Provisions of section 43 and 47 deals with the kinds of shares which may be issued by a Company and the voting rights attached to such shares. In this article we will analyze the present law with reference to the issue of shares without voting rights.
Kinds of Share Capital:
The share capital of a company limited by shares shall be of two kinds, namely:—
(a) Equity share capital:
(b) Preference share capital
As per the provisions of the Companies Act, 2013 these limitations on kinds of share capital applied to all Companies including private Companies also. Therefore even private Companies could not structure their share capital in the form and fashion that they deem fit unless in conformity with the requirement of the said Act.
However, as per the recent amendment in Companies Act, 2013, now private Companies have been exempted from the requirement of provisions of section 43 and 47 of the Companies Act, 2013 subject to the provisions contained in the memorandum and articles of the Company i.e. in a nut shell Private Companies have now been given the freedom to structure their share capital in accordance with their requirement.
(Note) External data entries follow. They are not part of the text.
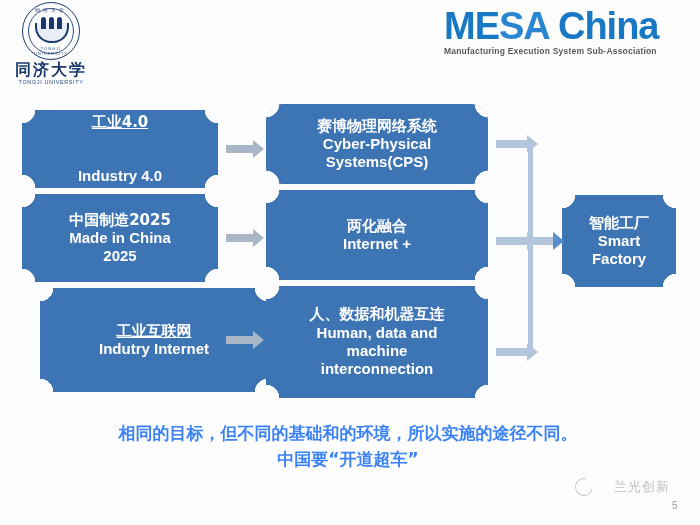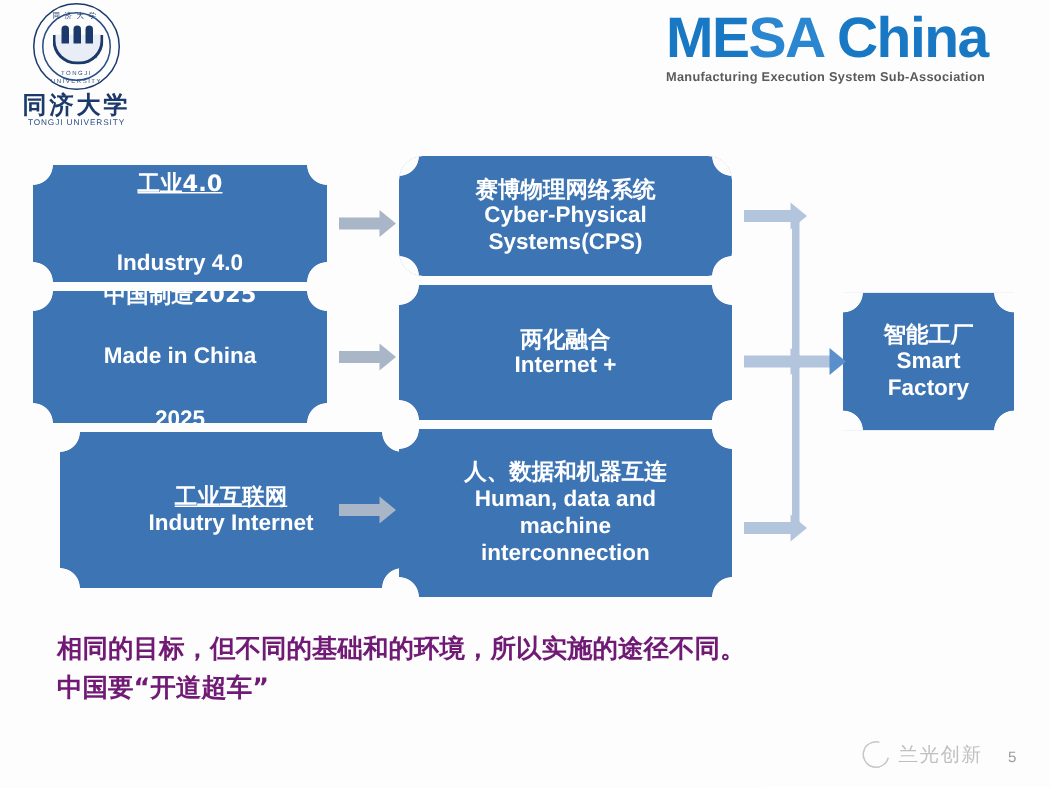"中国制造2025" #node-madeinchina { gap: 24px -> none }
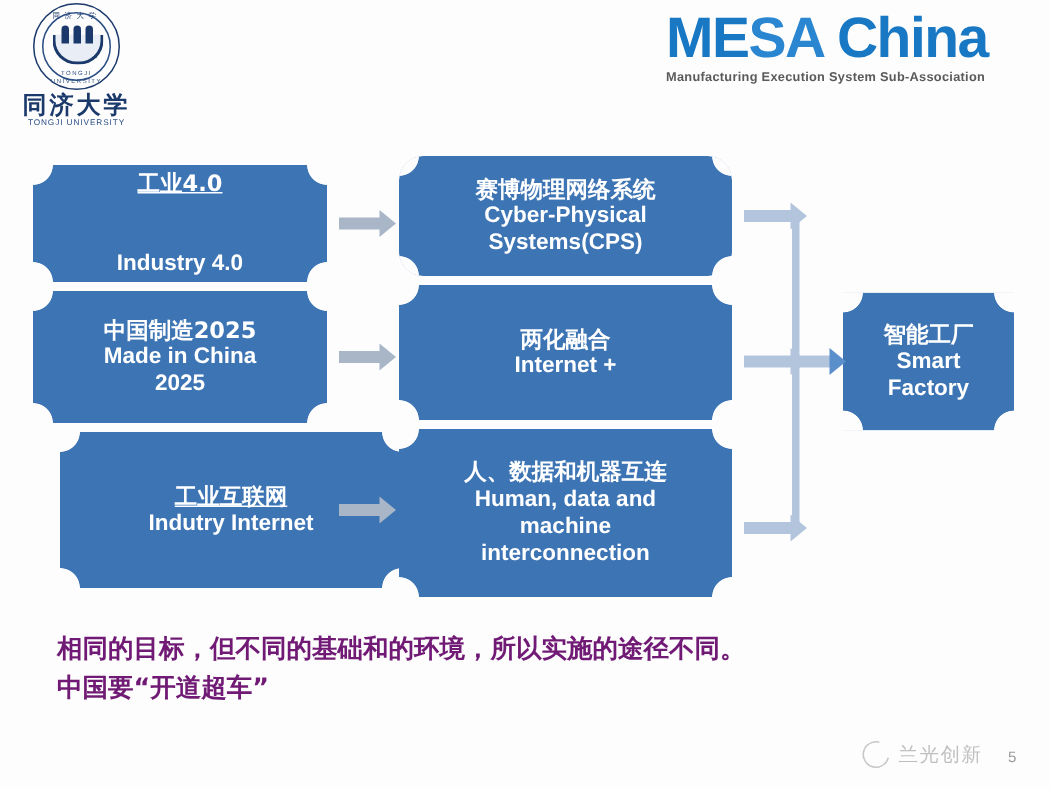"相同的目标，但不同的基础和的环境，所以实施的途径不同。" #caption { color: #701a75 -> #3b82f6; text-align: none -> center }
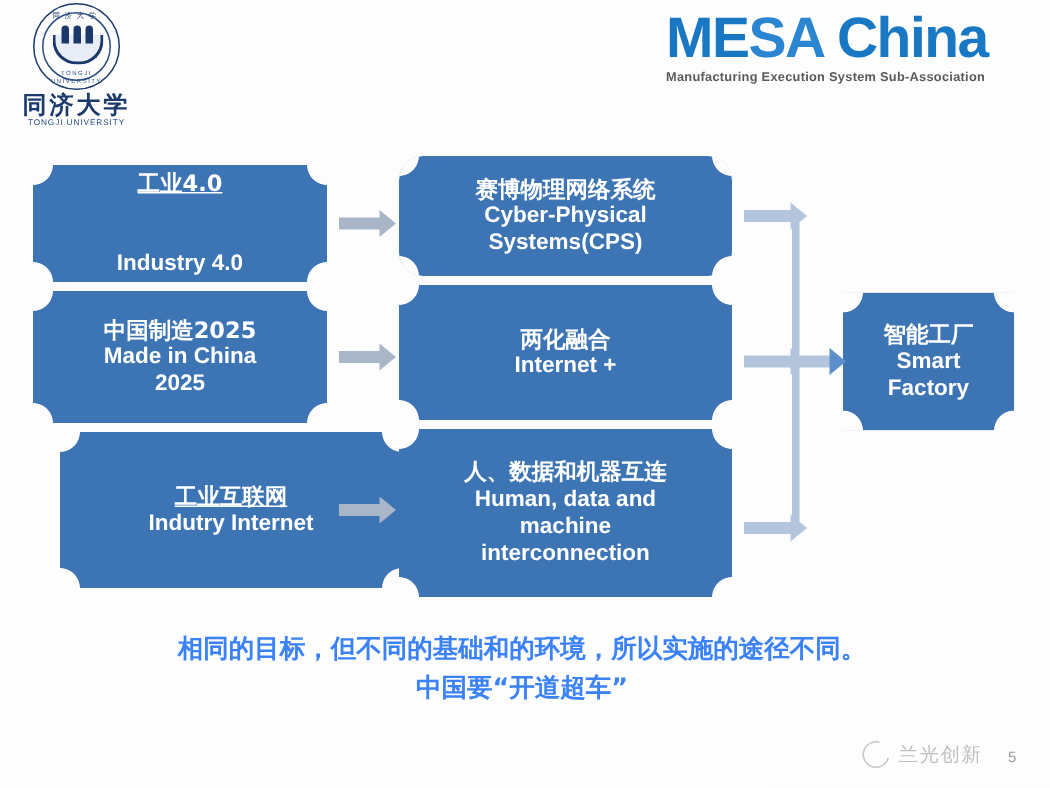"兰光创新" #watermark { gap: 6px -> 21px; top: 494px -> 478px }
Section 47 of the Companies Act deals with the provisions pertaining to the voting rights of the members which states that:
Further, preference shareholders are also given voting rights on the matters directly affecting their rights and, any resolution for the winding up of the company or for the repayment or reduction of its equity or preference share capital. Where the dividend in respect of a class of preference shares has not been paid for a period of two years or more, such class of preference shareholders shall have a right to vote on all the resolutions placed before the company.
It is pertinent to note here that as per the Companies Amendment Act, 2015, the Private Companies now have been given exemption, subject to the provisions contained in the memorandum and articles of the Company from the above requirement also.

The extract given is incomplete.